The outside of our house has been a spider haven this summer, with evidence of their presence in every corner and crevice. Wispy nets, carefully constructed, look like strewn white cotton candy, but I rarely see the spiders themselves. They hide behind our storm shutters and wait ominously for the slightest movement in their webs, only popping out when their groceries are delivered. It’s when you don’t see the spiders that you know they’re there.
Many years ago, when my dad and mom lived in Texas, a saucer-size tarantula came out of a bag of groceries, having gone undetected in a bunch of bananas. As the story goes, my mom was busy putting the groceries away when the tarantula stealthily began to creep across the floor towards my brother. Gary, who was just a toddler, sat in the corner of the kitchen and looked at the eight syncopated legs approaching him with great wonder and reached out to grab the hairy spider plaything moving towards him.

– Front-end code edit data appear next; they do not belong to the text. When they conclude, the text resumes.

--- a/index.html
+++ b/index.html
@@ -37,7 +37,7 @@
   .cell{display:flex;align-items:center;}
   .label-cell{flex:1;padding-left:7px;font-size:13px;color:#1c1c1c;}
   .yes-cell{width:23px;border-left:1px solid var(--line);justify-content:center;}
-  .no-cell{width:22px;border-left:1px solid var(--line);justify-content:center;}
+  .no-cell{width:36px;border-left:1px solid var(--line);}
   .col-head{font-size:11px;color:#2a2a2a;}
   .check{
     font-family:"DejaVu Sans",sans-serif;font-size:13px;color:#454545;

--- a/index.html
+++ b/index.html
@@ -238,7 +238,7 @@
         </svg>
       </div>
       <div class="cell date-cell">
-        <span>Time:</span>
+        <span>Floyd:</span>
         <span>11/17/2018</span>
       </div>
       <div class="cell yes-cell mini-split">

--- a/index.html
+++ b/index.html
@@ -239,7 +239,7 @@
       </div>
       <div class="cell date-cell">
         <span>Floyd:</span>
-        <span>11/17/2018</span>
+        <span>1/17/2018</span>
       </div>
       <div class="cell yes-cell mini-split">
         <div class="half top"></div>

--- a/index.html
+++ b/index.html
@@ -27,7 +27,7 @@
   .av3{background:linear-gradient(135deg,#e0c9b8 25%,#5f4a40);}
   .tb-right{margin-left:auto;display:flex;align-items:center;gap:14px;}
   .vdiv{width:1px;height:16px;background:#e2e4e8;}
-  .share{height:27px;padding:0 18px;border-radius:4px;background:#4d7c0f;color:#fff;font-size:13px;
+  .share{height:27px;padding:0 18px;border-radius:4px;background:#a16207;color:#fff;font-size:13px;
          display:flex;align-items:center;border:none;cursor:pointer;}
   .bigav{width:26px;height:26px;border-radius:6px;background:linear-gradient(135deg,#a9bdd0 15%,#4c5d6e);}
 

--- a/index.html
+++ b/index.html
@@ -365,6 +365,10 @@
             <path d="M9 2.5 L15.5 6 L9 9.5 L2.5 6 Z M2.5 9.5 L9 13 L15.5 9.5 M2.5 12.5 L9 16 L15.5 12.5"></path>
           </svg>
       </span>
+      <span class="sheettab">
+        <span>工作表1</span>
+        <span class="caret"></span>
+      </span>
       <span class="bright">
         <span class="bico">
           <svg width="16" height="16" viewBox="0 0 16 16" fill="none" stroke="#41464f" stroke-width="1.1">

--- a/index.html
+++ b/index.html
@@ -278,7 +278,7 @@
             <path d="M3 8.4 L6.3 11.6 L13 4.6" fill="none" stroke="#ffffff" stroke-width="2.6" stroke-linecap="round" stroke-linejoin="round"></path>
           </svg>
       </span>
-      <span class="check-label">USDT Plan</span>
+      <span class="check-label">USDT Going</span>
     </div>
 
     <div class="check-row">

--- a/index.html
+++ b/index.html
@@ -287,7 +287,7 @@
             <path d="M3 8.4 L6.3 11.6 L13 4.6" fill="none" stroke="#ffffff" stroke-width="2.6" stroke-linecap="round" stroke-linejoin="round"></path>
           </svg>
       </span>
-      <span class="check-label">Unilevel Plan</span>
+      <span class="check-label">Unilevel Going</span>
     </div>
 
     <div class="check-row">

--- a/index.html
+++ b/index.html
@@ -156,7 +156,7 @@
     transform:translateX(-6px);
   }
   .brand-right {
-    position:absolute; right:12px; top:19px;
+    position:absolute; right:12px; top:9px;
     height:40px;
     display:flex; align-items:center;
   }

This might be a good time to advance my theory that most women in general do not like bugs, with a particular dislike for spiders; coincidentally, many of my men friends find spiders quite fascinating. They’ll talk about watching the grisly eight-part documentary, “Spiders: Living in a World Wide Web,” then note that their wives will enter the room, and stand aghast at what is being shown with telescoping accuracy: a helpless moth being devoured, and the institutional voice of a narrator using words like, “predatory, venomous, mechanical, and cunning.” Family oriented are the last words we men hear before the click of the remote.
Following this theory, when my mom spotted the tarantula walking like a wind-up Tonka toy towards Gary, she reacted quite differently than a man might. She immediately screamed for my dad who raced in to behold a huge spider looking at Gary with a great deal of interest. While dad held the tarantula down with a broom, mom was struck with a sudden and unexpected empathy for the predator, and not being able to bear seeing the spider squished, instead boiled water to pour over it, favoring a slow agonizing, torturous burning death to the one-swat-be-done-with-it variety.
I have seen tarantulas behind the glass in miniature terrariums at the zoo. A mouse has been placed in their enclosure and scurries back and forth in front of them, trying to make friends. Simple conversation starters from the mouse are returned with an icy stare. As the spider shrinks itself back into a dark corner, preparing to pounce, they brood about their dismal reputations and past family history.
Years ago, Grandpa Spider move to Florida and never visited his grandchildren again. Dad Spider was a bully and was avoided by everyone. Mom Spider tried to comfort the neglected kids by spinning more webs, but tiny movements reverberated through the dysfunctional home creating a tangle of unhealthy imbalances. Family spider data from a 1978 University of Panama double blind survey indicates that over 73% of tarantula spider kids wander off, become bulbous, and isolate themselves in crates of bananas ready to be shipped to America. Spider kids have a tough way to go.
My son-in-law has a profound fear of spiders. When he discovered a spider creeping on a windowsill in his new home, he announced to his family that they may have to move immediately. I told him there might be other, less drastic options available. I don’t know what he is going to do as more and more houses in his neighborhood prepare for the fall season by throwing huge silk spider webs across their bushes and porches. Halloween for my son-in-law seems to carry a sinister, menacing weight, but I count my blessings that a broom is hanging nearby, and the water I’m boiling is for a cup of ginger tea.